Изменить стиль страницы

— А как насчет еще одного человека? Если Карлос там, то мы сами откроем ему путь к бегству.

— Карлос не наше творение. Каина же мы сами создали и сами искалечили. Отняли у него разум и память. Мы перед ним в долгу. Спустись вниз и приведи эту женщину. Я пока позвоню.

Борн вошел в просторную библиотеку с изящными двустворчатыми дверями, откуда струился солнечный свет. За стеклянными панелями различались высокие стены сада… На все это было больно смотреть: он знал тут каждую мелочь — и одновременно не знал ничего. Это были осколки его видений, снов — но осколки, которые можно было потрогать, пощупать, не эфемерные. Длинный стол, за которым потягивали виски. Кожаные кресла, в которых рассаживались беседующие. Ряды полок, где хранились книги — и не только книги, но и другие, секретные материалы, выдвигавшиеся нажатием кнопки. Именно в этой комнате родился миф, который затем пронесся по Юго-Восточной Азии, чтобы в конце концов лопнуть в Европе.

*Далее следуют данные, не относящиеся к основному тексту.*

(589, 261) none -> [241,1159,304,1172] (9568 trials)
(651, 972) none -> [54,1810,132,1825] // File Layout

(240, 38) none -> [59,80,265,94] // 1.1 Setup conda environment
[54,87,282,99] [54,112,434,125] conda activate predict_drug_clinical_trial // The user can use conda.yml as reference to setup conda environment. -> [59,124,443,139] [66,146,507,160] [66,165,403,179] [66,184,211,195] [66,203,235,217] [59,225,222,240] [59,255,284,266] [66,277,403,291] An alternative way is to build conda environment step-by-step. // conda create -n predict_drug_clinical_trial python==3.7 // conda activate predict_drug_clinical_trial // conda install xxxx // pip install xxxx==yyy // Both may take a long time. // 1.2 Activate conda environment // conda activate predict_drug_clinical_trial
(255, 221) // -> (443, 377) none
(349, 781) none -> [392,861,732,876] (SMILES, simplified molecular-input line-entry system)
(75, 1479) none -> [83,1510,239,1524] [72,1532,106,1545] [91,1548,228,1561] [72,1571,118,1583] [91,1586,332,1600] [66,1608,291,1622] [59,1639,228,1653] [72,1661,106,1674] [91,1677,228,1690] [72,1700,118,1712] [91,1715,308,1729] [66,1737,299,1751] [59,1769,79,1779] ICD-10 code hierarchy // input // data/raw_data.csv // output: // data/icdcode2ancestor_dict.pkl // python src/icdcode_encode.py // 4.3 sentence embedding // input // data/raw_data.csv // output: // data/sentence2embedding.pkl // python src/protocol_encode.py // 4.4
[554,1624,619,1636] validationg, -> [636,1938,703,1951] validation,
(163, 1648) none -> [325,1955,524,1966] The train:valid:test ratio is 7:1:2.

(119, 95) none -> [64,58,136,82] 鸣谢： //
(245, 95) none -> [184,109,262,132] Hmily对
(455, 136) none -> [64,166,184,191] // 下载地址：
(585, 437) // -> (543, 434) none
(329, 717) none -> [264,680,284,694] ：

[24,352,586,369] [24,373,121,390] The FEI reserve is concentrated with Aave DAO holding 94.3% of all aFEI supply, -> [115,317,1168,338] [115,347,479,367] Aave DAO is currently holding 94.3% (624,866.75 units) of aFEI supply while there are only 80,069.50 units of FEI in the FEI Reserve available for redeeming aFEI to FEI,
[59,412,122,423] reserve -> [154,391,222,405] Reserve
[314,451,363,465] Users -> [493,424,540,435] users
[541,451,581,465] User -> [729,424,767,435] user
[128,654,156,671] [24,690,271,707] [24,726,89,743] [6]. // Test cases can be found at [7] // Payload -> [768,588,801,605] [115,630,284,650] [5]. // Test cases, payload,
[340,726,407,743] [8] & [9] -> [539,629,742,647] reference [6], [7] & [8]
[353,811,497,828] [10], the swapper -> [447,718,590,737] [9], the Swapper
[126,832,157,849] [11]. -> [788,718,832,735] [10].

Подняв глаза, он увидел на потолке трубчатую выпуклость — и в глазах у него потемнело. Темнота сменилась вспышками света, мельканием картинок на экране и криками: «Кто это? Быстро! Слишком поздно — тебе конец! Где эта улица? Что она для тебя значит? С кем ты там встречался?.. Методы убийства — какие из них твои? Нет!.. Ты не Дельта, ты не ты!.. Ты только тот, кем стал здесь!»

— Эй! Кто вы такой? — прокричал плотный краснолицый мужчина с каким-то инструментом в руках, сидевший в кресле у самой двери. Входя, Борн его не заметил.

— Вы будете Дуган? — спросил Джейсон.

— Ну…

— Я от Шумаха. Он сказал, вам нужен еще человек.

— На кой черт? У меня и без того уже пятеро есть. А в этом чертовом доме проходы такие узкие, что не пропрешься!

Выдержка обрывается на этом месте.